What to do: With images removed, return the whole listing exactly as written.

============

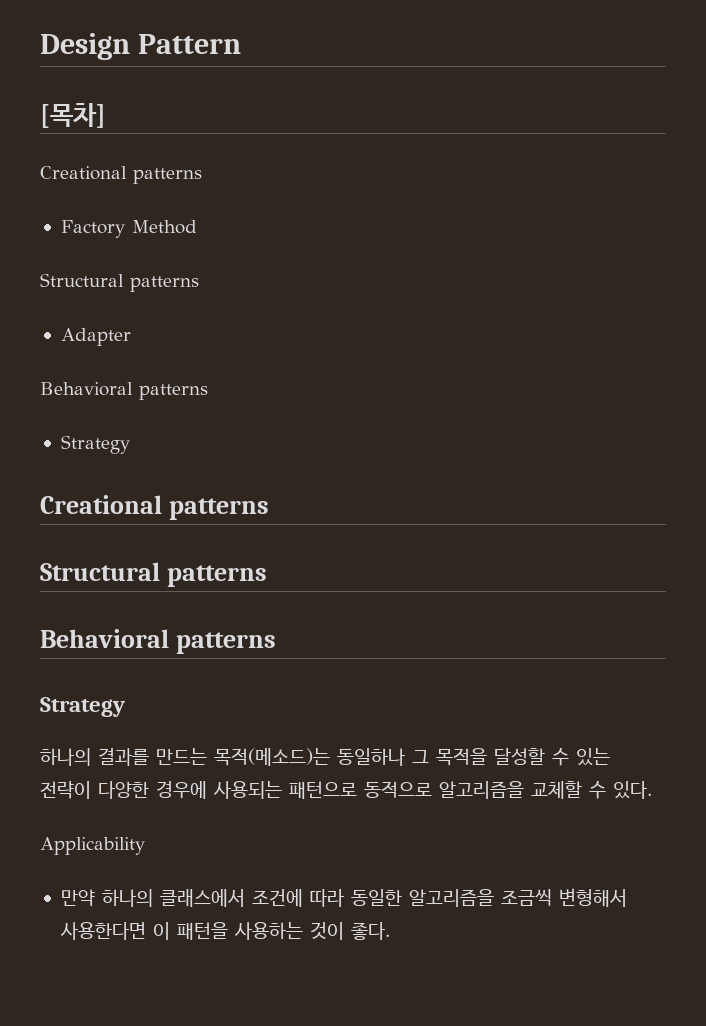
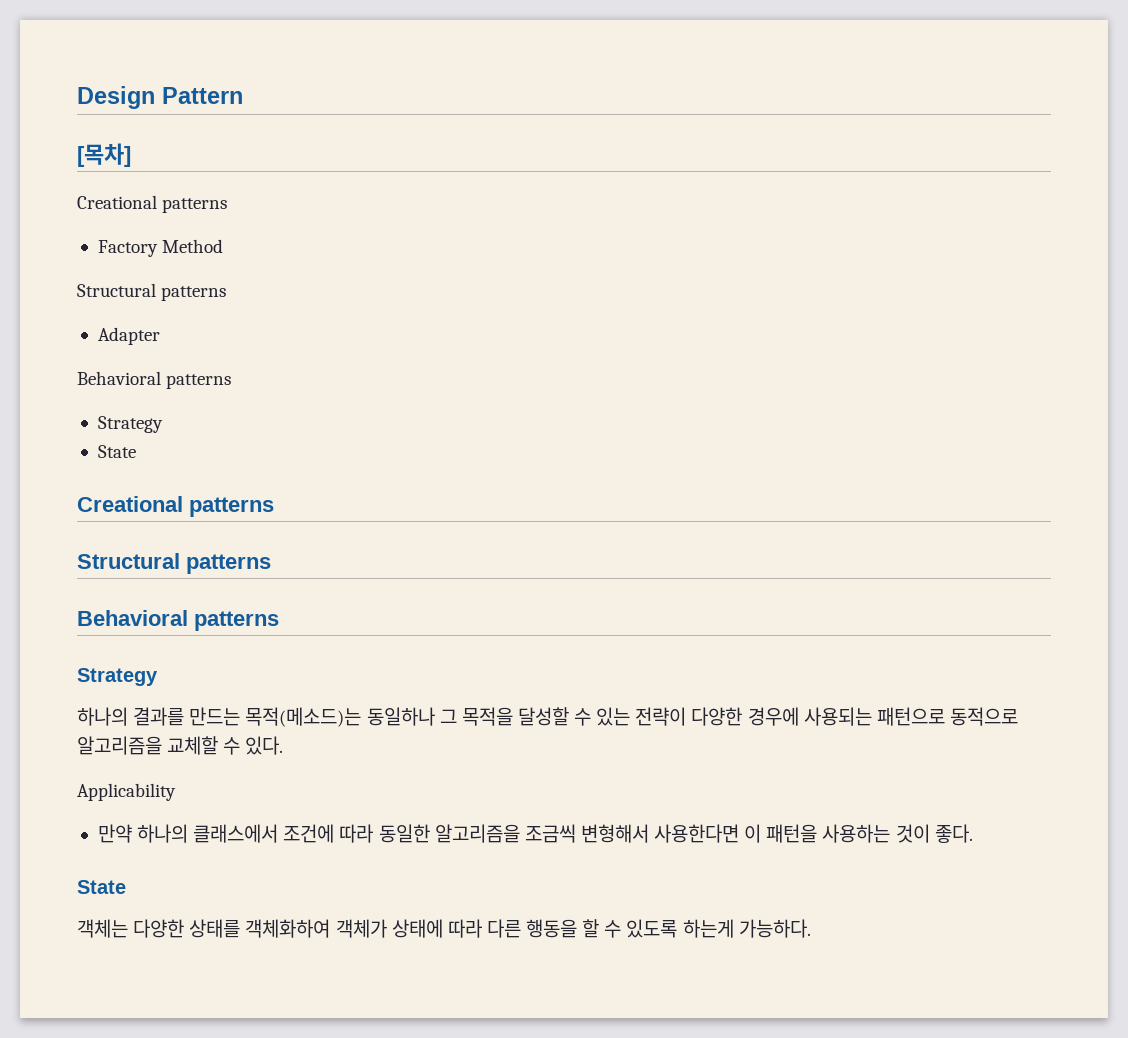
(130, 444) none -> [97,445,136,458] // State
(390, 931) none -> [77,880,126,894] [77,919,811,938] // State // 객체는 다양한 상태를 객체화하여 객체가 상태에 따라 다른 행동을 할 수 있도록 하는게 가능하다.

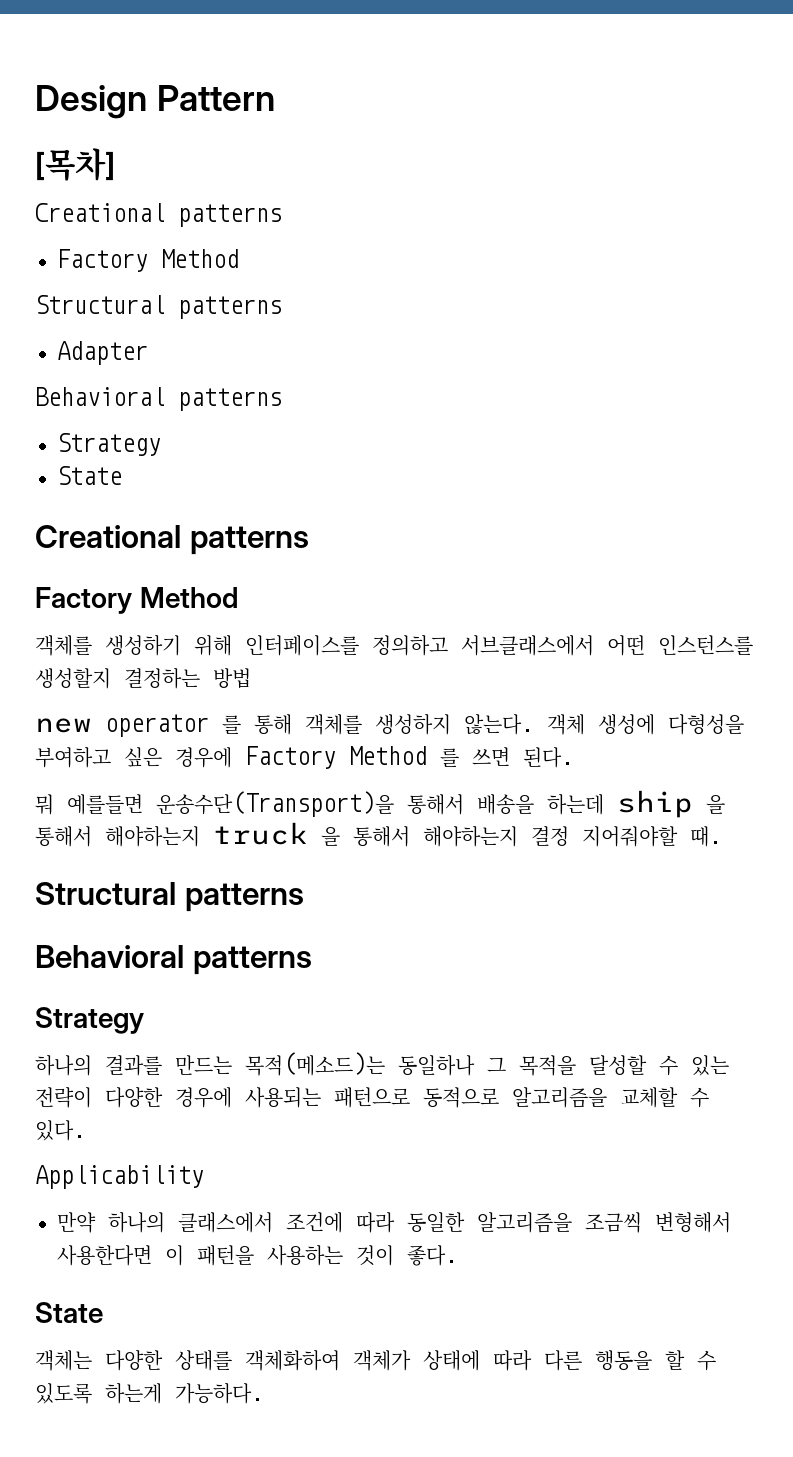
(274, 507) none -> [35,587,238,614] [35,635,753,656] [35,668,251,689] [35,714,744,737] [35,746,574,769] [35,790,725,818] [35,822,722,847] // Factory Method // 객체를 생성하기 위해 인터페이스를 정의하고 서브클래스에서 어떤 인스턴스를 생성할지 결정하는 방법 // new operator 를 통해 객체를 생성하지 않는다. 객체 생성에 다형성을 부여하고 싶은 경우에 Factory Method 를 쓰면 된다. // 뭐 예를들면 운송수단(Transport)을 통해서 배송을 하는데 ship 을 통해서 해야하는지 truck 을 통해서 해야하는지 결정 지어줘야할 때.

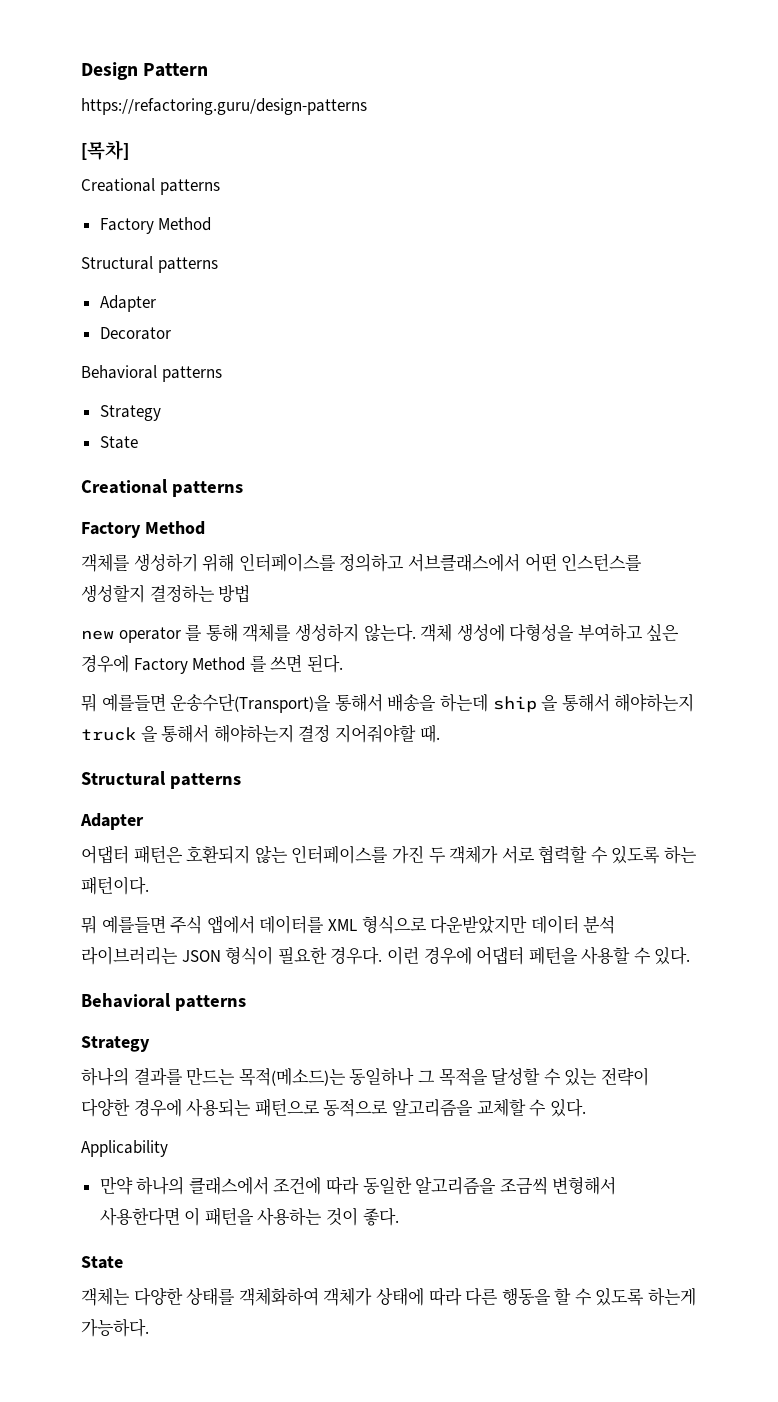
(275, 98) none -> [81,98,367,115] // https://refactoring.guru/design-patterns
(148, 353) none -> [99,327,171,340] // Decorator
(304, 897) none -> [80,813,144,830] [81,845,698,864] [81,876,149,895] [81,915,616,934] [81,946,691,965] // Adapter // 어댑터 패턴은 호환되지 않는 인터페이스를 가진 두 객체가 서로 협력할 수 있도록 하는 패턴이다. // 뭐 예를들면 주식 앱에서 데이터를 XML 형식으로 다운받았지만 데이터 분석 라이브러리는 JSON 형식이 필요한 경우다. 이런 경우에 어댑터 페턴을 사용할 수 있다.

============

Your solution:
(130, 444) none -> [97,445,136,458] // State
(390, 931) none -> [77,880,126,894] [77,919,811,938] // State // 객체는 다양한 상태를 객체화하여 객체가 상태에 따라 다른 행동을 할 수 있도록 하는게 가능하다.

(274, 507) none -> [35,587,238,614] [35,635,753,656] [35,668,251,689] [35,714,744,737] [35,746,574,769] [35,790,725,818] [35,822,722,847] // Factory Method // 객체를 생성하기 위해 인터페이스를 정의하고 서브클래스에서 어떤 인스턴스를 생성할지 결정하는 방법 // new operator 를 통해 객체를 생성하지 않는다. 객체 생성에 다형성을 부여하고 싶은 경우에 Factory Method 를 쓰면 된다. // 뭐 예를들면 운송수단(Transport)을 통해서 배송을 하는데 ship 을 통해서 해야하는지 truck 을 통해서 해야하는지 결정 지어줘야할 때.

(275, 98) none -> [81,98,367,115] // https://refactoring.guru/design-patterns
(148, 353) none -> [99,327,171,340] // Decorator
(304, 897) none -> [80,813,144,830] [81,845,698,864] [81,876,149,895] [81,915,616,934] [81,946,691,965] // Adapter // 어댑터 패턴은 호환되지 않는 인터페이스를 가진 두 객체가 서로 협력할 수 있도록 하는 패턴이다. // 뭐 예를들면 주식 앱에서 데이터를 XML 형식으로 다운받았지만 데이터 분석 라이브러리는 JSON 형식이 필요한 경우다. 이런 경우에 어댑터 페턴을 사용할 수 있다.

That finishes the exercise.